Lakewood Cemetery is home to more deceased Twin Cities luminaries than any other, but finding all of their graves across 260 acres is a tall order. For Memorial Day, it has added two highlights to its daylong slate of activities -- guided tours to the graves of Civil War veterans and notable women.

More Minnesotans per capita served in the Union Army than any other state, said Jim Moffet, one of the Civil War re-enactors who will be dressed in uniform to lead tours at the cemetery, located between Lakes Calhoun and Harriet in south Minneapolis.

Lt. William Lochren, Adjutant for the First Regiment Minnesota Volunteers, is honored with a family monument, a stone pillar. Lochren was one of few in his regiment to escape Gettysburg unscathed, and went on to become a U.S. senator.

The grave of vet Cpl. Orange S. King has no tombstone, just an eroding limestone marker, next to one for his wife, Gertrude. He was wounded in the eye by a bayonet at First Bull Run in 1861.

"I would guess it was a friendly-fire situation," Moffet said. "Most of these men had never been in combat before."
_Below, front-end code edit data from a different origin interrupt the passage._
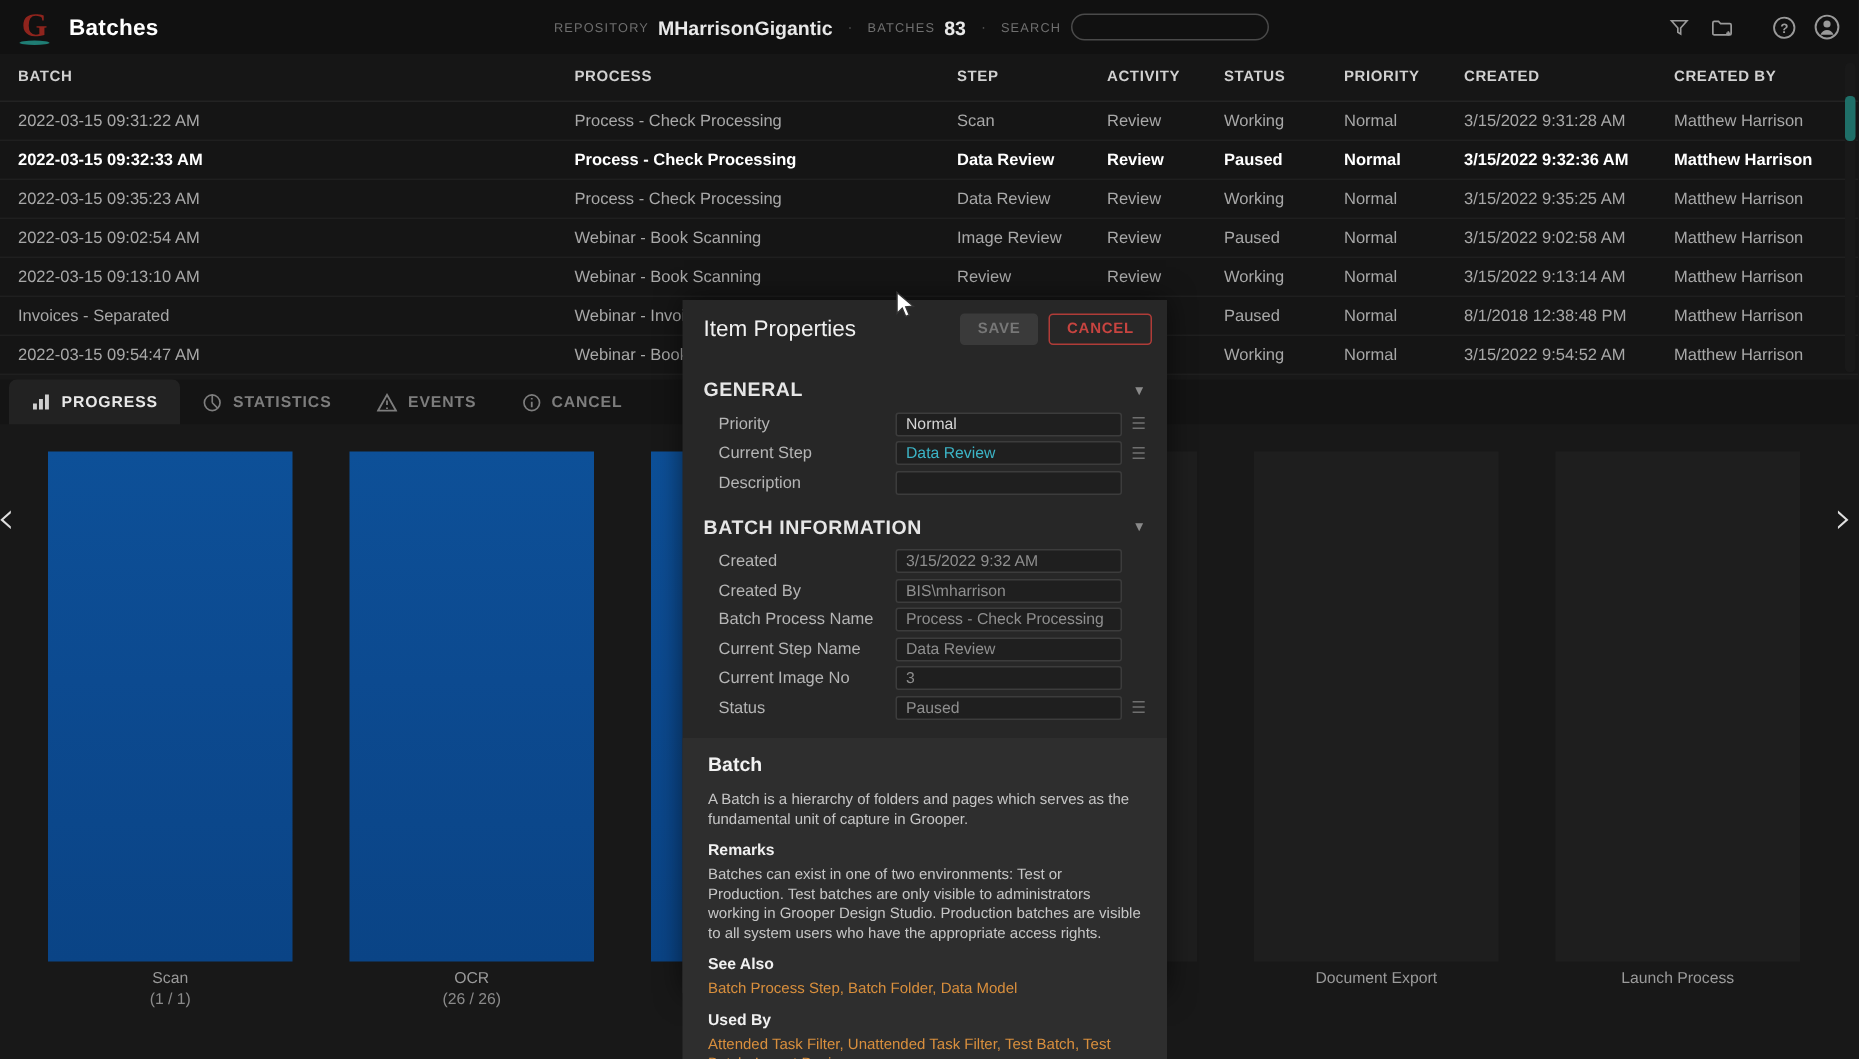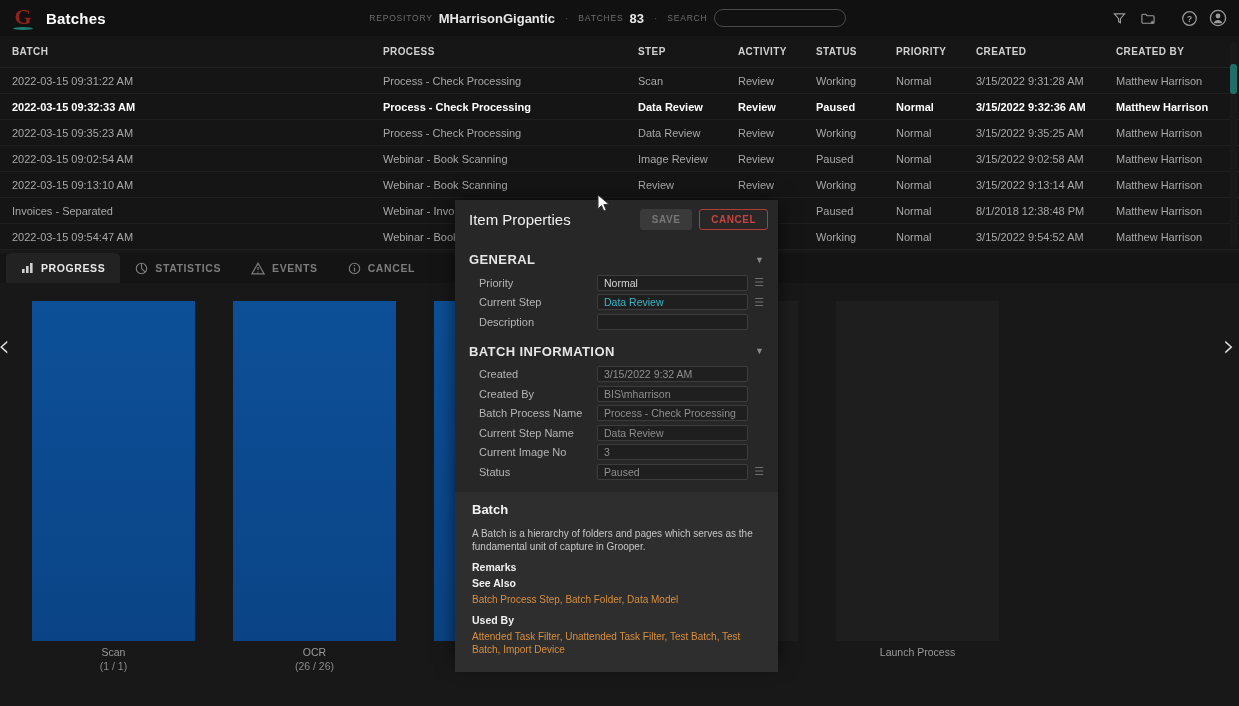--- a/index.html
+++ b/index.html
@@ -272,20 +272,25 @@
         <div class="bar-name"></div>
         <div class="bar-count">(26 / 26)</div>
       </div>
       <div class="bar-col">
         <div class="bar empty"></div>
         <div class="bar-name"></div>
         <div class="bar-count"></div>
       </div>
       <div class="bar-col">
         <div class="bar empty"></div>
+        <div class="bar-name">Document Export</div>
+        <div class="bar-count"></div>
+      </div>
+      <div class="bar-col">
+        <div class="bar empty"></div>
         <div class="bar-name">Launch Process</div>
         <div class="bar-count"></div>
       </div>
     </div>
     <div class="carousel-next">›</div>
   </div>
 
   <div class="modal">
     <div class="modal-header">
       <div class="modal-title">Item Properties</div>
@@ -347,20 +352,21 @@
         <div class="flabel">Status</div>
         <div class="finput readonly">Paused</div>
         <div class="fmenu">☰</div>
       </div>
     </div>
 
     <div class="help">
       <div class="help-title">Batch</div>
       <div class="help-text">A Batch is a hierarchy of folders and pages which serves as the fundamental unit of capture in Grooper.</div>
       <div class="help-sub">Remarks</div>
+      <div class="help-text">Batches can exist in one of two environments: Test or Production.  Test batches are only visible to administrators working in Grooper Design Studio.  Production batches are visible to all system users who have the appropriate access rights.</div>
       <div class="help-sub">See Also</div>
       <div class="help-links">
         <span class="hlink">Batch Process Step</span><span class="hlink">Batch Folder</span><span class="hlink">Data Model</span>
       </div>
       <div class="help-sub">Used By</div>
       <div class="help-links">
         <span class="hlink">Attended Task Filter</span><span class="hlink">Unattended Task Filter</span><span class="hlink">Test Batch</span><span class="hlink">Test Batch</span><span class="hlink">Import Device</span>
       </div>
     </div>
   </div>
At least one of the Minnesota vets has a familiar surname: Capt. Chris Heffelfinger, an ancestor of former U.S. attorney Tom Heffelfinger, was one of only 47 of 262 soldiers in the First Regiment to survive Gettysburg. Slightly wounded there, he went on to raise seven children and run a shoe business in Minneapolis.

Susan Mundale, author of a book on the cemetery's history, will lead tours to the gravestones of notable women, including writers, entrepreneurs, philanthropists, politicians and activists. Their graves range from grand marble mausoleums to modest markers like that of writer Darragh Aldrich, who penned the column "Quentin's Corner" for the Minneapolis Tribune from 1906-15. She was admitted into the National Humorists society "until they found out she was a woman, after which she was forced to resign," Mundale said.

Harriet Walker, wife of lumber baron Thomas Walker, co-founded the Bethany Home for unwed mothers, many of them country girls who had come to the city in search of work in the late 19th century. Georgianna Sharrot, the first female police officer in Minneapolis, was struck by a taxi at the corner of Lyndale and Franklin, and died five months later in 1937.

Freed slave Millie Bronson, who worked as a nanny for the Brackett family, was so beloved by her employers that she was given a marker in the family plot.

It gives her life span as an eyebrow-raising 115 years (1770-1885).